S: Each week, I come up with three science news items or facts, two genuine and one fictitious. And then I challenge my panel of skeptics to figure out which one is the fake. And you can play along.

P: Global warming. Sorry.

S: Are you guys ready?

E: Yes.

P: Yes.

S: All right. Let's get to it. Number one.

J: I just want you guys to know, I have to get all of these right from now on because money is on the line.

S: That's right. There are actually listeners on the forum actually betting on Jay's performance on Science or Fiction.

J: It was Mike on the forum. He basically says he's going to donate, I don't remember.

P: $25?

J: $25. It was a $25 per person I beat.

P: Per person you take over.

J: Yeah.

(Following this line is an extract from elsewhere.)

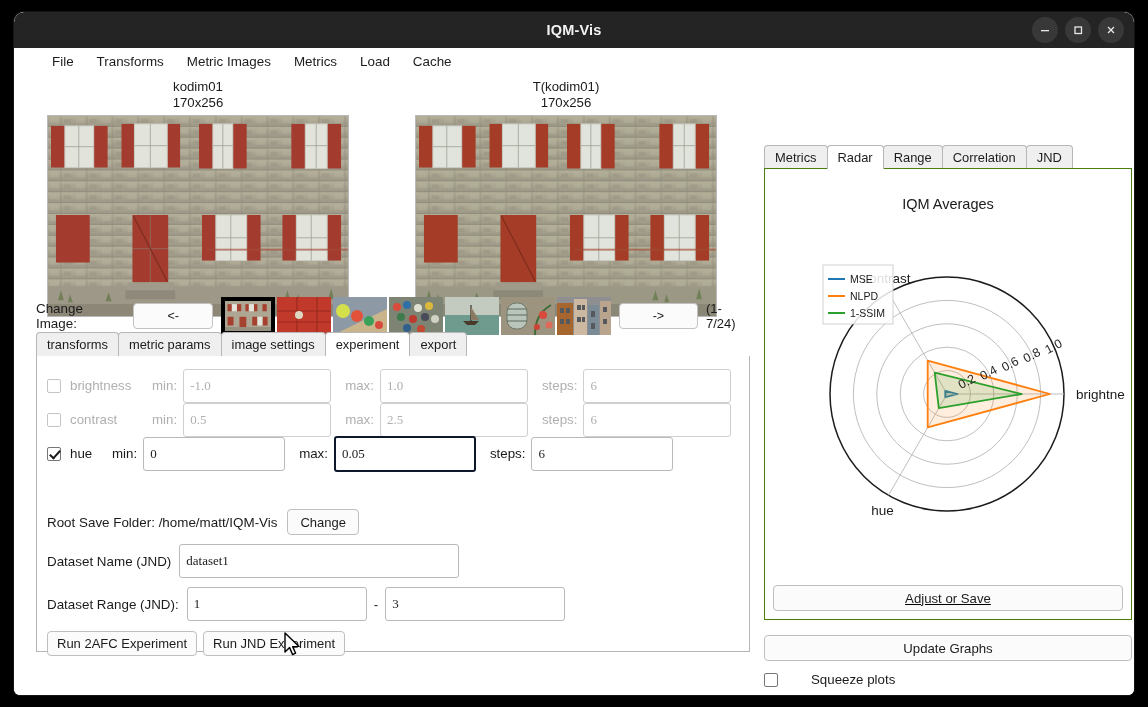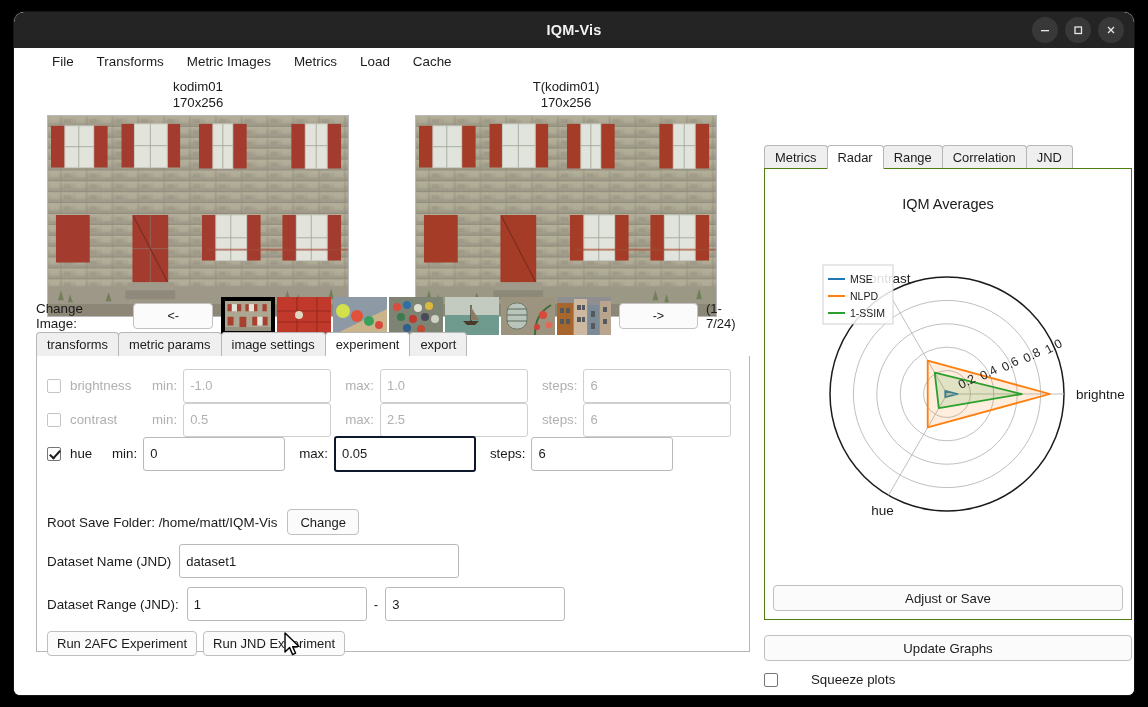"-1.0" .fld { font-family: none -> Liberation Serif, serif }
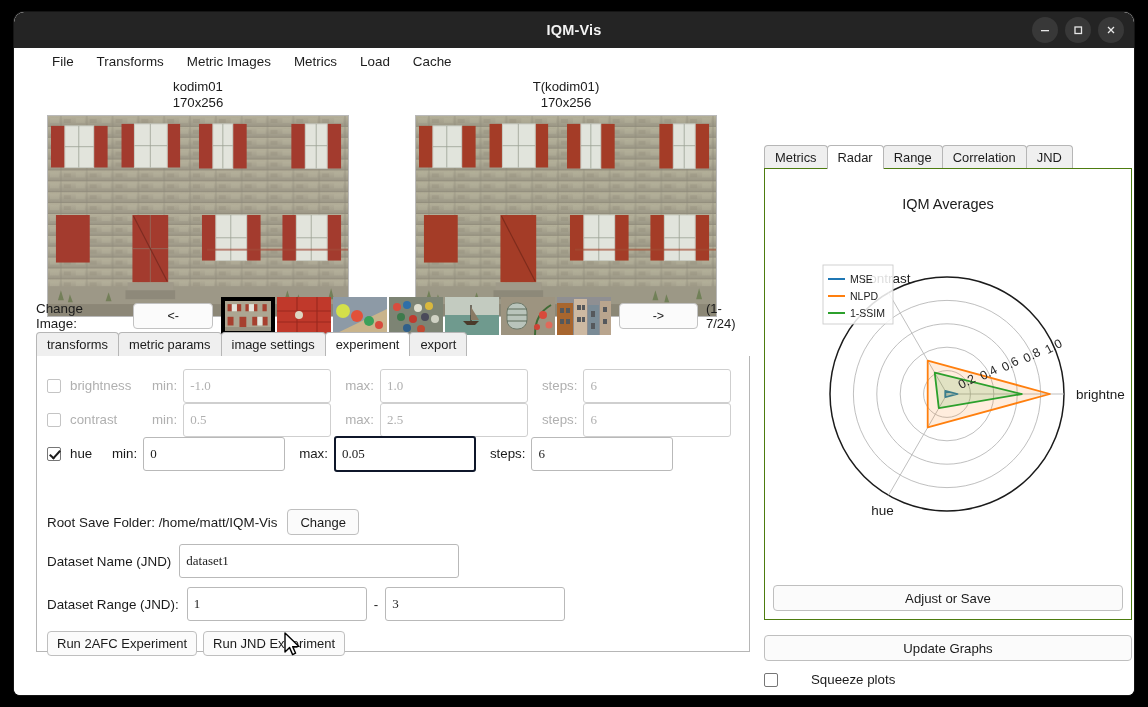"Adjust or Save" #adjust-btn-wrap { text-decoration: none -> underline }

In other words, if my average goes up above Perry's, he's going to donate $35. And then if I finally get all the way up to the Bob and Rebecca zone, he's going to give us like $350 or something.

S: Let's see how you do today. Ready? Number one. Harvard scientists have successfully turned a light beam into matter and then back into light again with the exact same properties and at a different location. Item number two. A study finds that children who sleep more are less likely to be overweight. And item number three. A new study demonstrates that playing video games for two or more hours a day worsens visual acuity. Perry, why don't you go first?

Perry's Response[edit]

P: So the light beam thing is obviously true. That's the Scotty project. I've heard of that. The second one now was what happened?

S: Children who sleep more are less likely to be overweight.

P: Children who sleep more. Let's see. So sleeping less is what fat guys do. So does that correlate?

B: That follows. Yes.

P: OK. All right. And then the last one is video worsens visual acuity. Well, it's got that hand eye thing going on. I mean, that's good. And get your reflexes up there. So the first one's got to be crap. The first one's fake.

S: The light beam is fiction. OK. Evan?

Evan's Response[edit]

E: Oh, boy. I'm stuck between the sleep relation to weight loss and the visual acuity relationship to video games. I'm really on the fence on these two. One of those two is fiction. Rats. OK. I got to make a guess. So I'm going to guess that the more kids sleep, the less likely they are to be overweight is fiction.

S: OK. Jay?

Jay's Response[edit]

J: I distinctly remember reading things about the last two. But I know the first one is not. I'm going to go with the first one.

S: With the light beam?

J: Yeah.

S: OK. Rebecca?

Rebecca's Response[edit]

R: OK. So I'm pretty sure that sleeping more is actually better for your health and better for your weight. And the light beam through the matter thing is just insane. But somehow, I think that that one's probably true. So I think that it's the video game one. I think that video games actually might help your hand-eye coordination.

S: OK. Bob?

Bob's Response[edit]

Steve Explains Item #1[edit]

B: The answer is three. Videos improve visual acuity by 20%, by the way.

S: OK. So Jay and Perry, you think that the light beam one is fake. Is that correct?

P: Oh, yeah.

E: Silence is gold.

S: That one is science. That one is science. This is a cool new study.

B: Yeah. It's interesting.

S: They basically shot a laser or a light beam into a cloud of Bose-Einstein condensate.

P: What? What about Heisenberg and his uncertainty?

S: These are an ultra-cold cloud of about 2 million sodium atoms. And I think the thing that makes it a Bose-Einstein condensate is that they're all sort of lined up in the same orientation or something.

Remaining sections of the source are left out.